Ms. Harris’s campaign, for instance, is demanding a change to the previously agreed-upon rules of the Sept. 10 presidential debate to keep both microphones live throughout the event, rather than turning them on only during a candidate’s turn to speak. The apparent calculation is that Mr. Trump’s interruptions will anger voters.
The Democrats are also running a new attack ad in Palm Beach, where Mr. Trump’s Mar-a-Lago estate is. The spot takes aim at Project 2025, a hard-right policy blueprint for a second Trump term, issued by the Heritage Foundation think tank, that the former president has repeatedly tried to disavow. The ad is not running anywhere else in Florida, suggesting the only reason to air it in Palm Beach is to make sure Mr. Trump sees it.
It all follows weeks of Ms. Harris benefiting from an explosion of memes boosting her candidacy. Supporters have posted coconut emojis, in reference to an aphorism of Ms. Harris’s mother’s that the Vice-President once recounted in a speech. (“You think you just fell out of a coconut tree? You exist in the context of all in which you live.”) Pop singer Charli XCX, meanwhile, labelled Ms. Harris “brat” – in this context, the term denotes coolness – after her own best-selling album.

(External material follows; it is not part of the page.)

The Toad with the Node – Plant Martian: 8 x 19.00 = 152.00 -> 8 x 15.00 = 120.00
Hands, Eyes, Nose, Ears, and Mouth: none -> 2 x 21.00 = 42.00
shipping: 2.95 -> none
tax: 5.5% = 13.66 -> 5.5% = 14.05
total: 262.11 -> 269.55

Caroline Leicht, an expert on politics and media at the University of Southampton, said some of Ms. Harris’s social-media success is driven by her personality: videos of her dancing and laughing present a contrast with the usual seriousness of politics.
It has also helped that the Vice-President’s staff has found ways of acknowledging the memes without seeming too eager to co-opt them. One of the Harris campaign’s X accounts, for instance, uses the same lime-green background and black font as Charli XCX’s album cover.
“Her campaign team is making sure that she stays relevant by alluding to the memes, showing that she’s aware, but without going too overboard,” Ms. Leicht said. “If you do too much, you risk losing the humour of it.”